# EXERCISE DIRECTIONS
Your answer should hold only the lines from the start of the data below through the line with "browser, eliminating the need for installations.", copied exactly, with pictures left out.

# TASK DATA

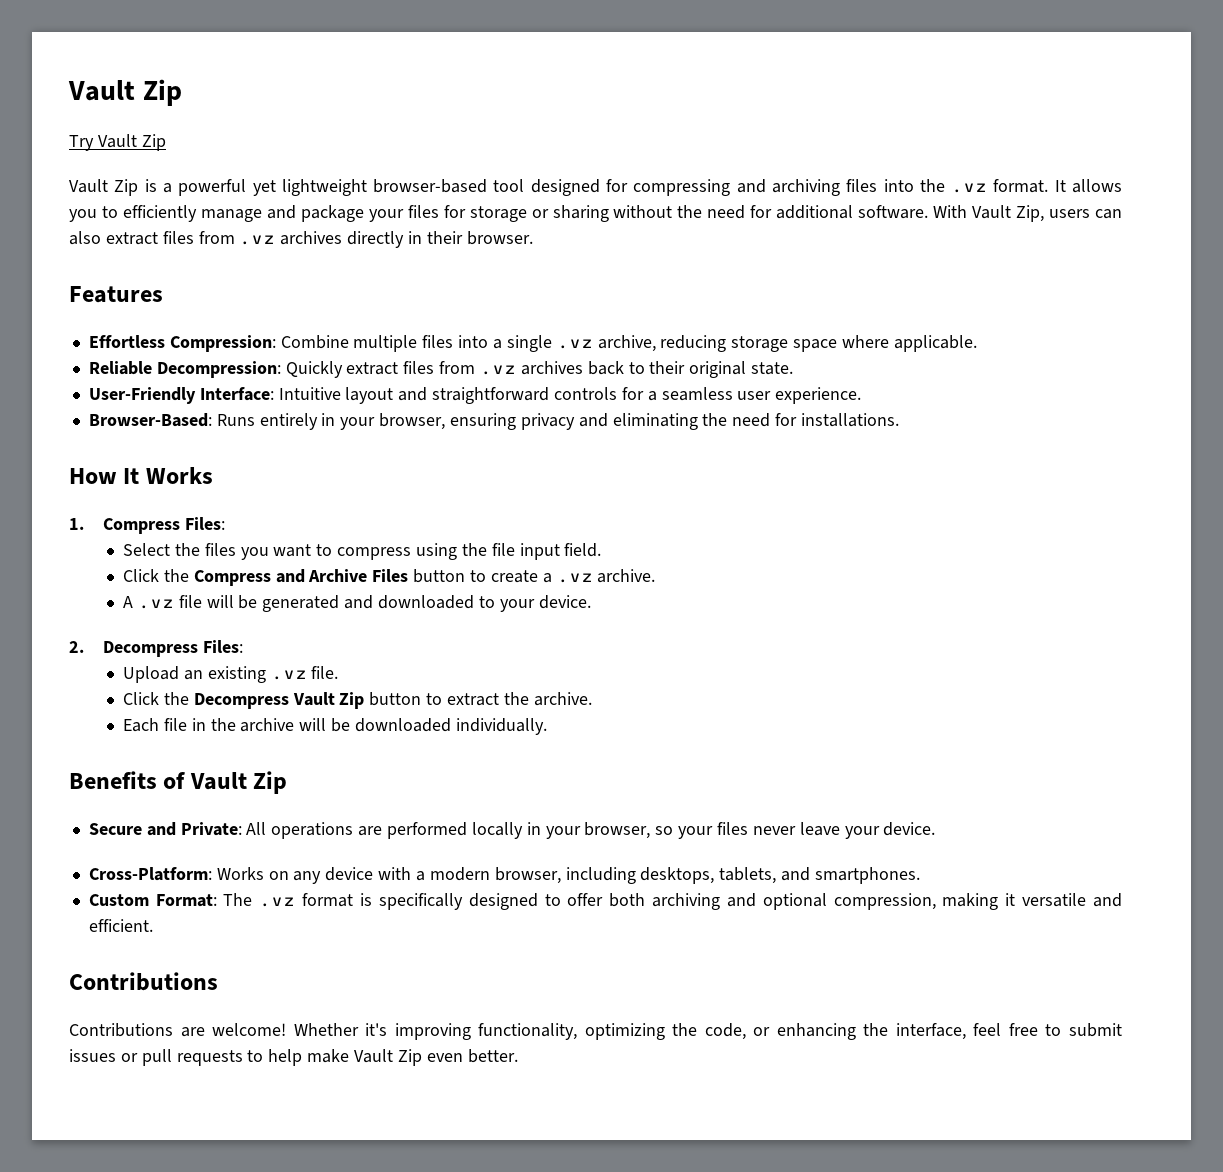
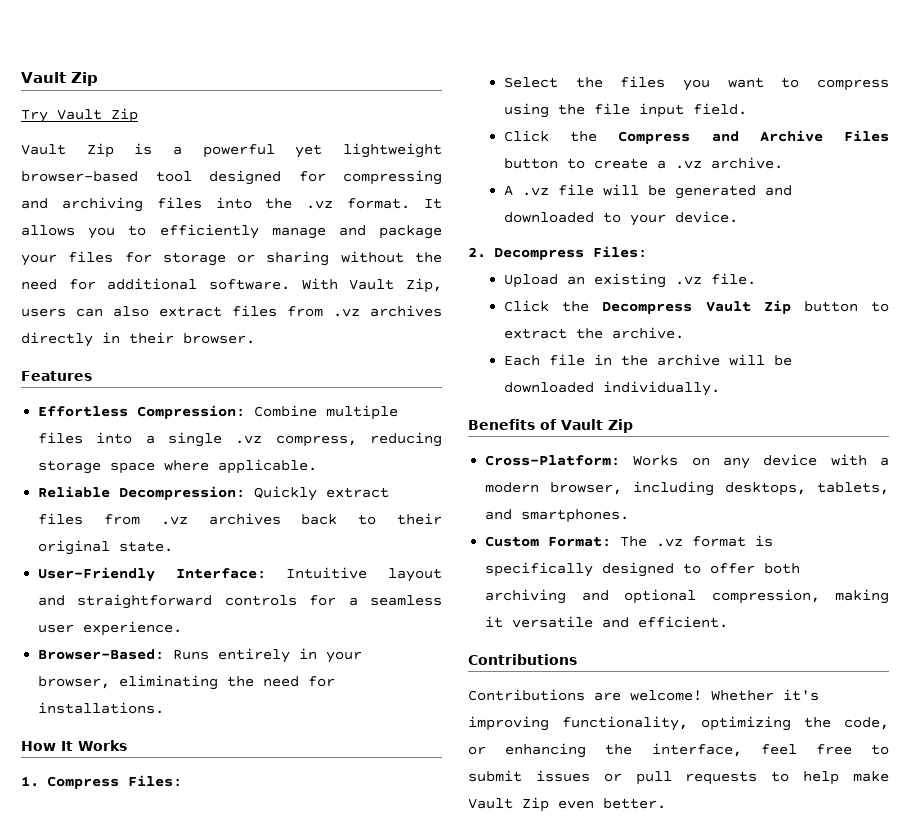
- Effortless Compression: Combine multiple files into a single .vz archive, reducing storage space where applicable.
+ Effortless Compression: Combine multiple files into a single .vz compress, reducing storage space where applicable.
- Browser-Based: Runs entirely in your browser, ensuring privacy and eliminating the need for installations.
+ Browser-Based: Runs entirely in your browser, eliminating the need for installations.
- Secure and Private: All operations are performed locally in your browser, so your files never leave your device.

# RESPONSE TO THIS EXERCISE
- Effortless Compression: Combine multiple files into a single .vz archive, reducing storage space where applicable.
+ Effortless Compression: Combine multiple files into a single .vz compress, reducing storage space where applicable.
- Browser-Based: Runs entirely in your browser, ensuring privacy and eliminating the need for installations.
+ Browser-Based: Runs entirely in your browser, eliminating the need for installations.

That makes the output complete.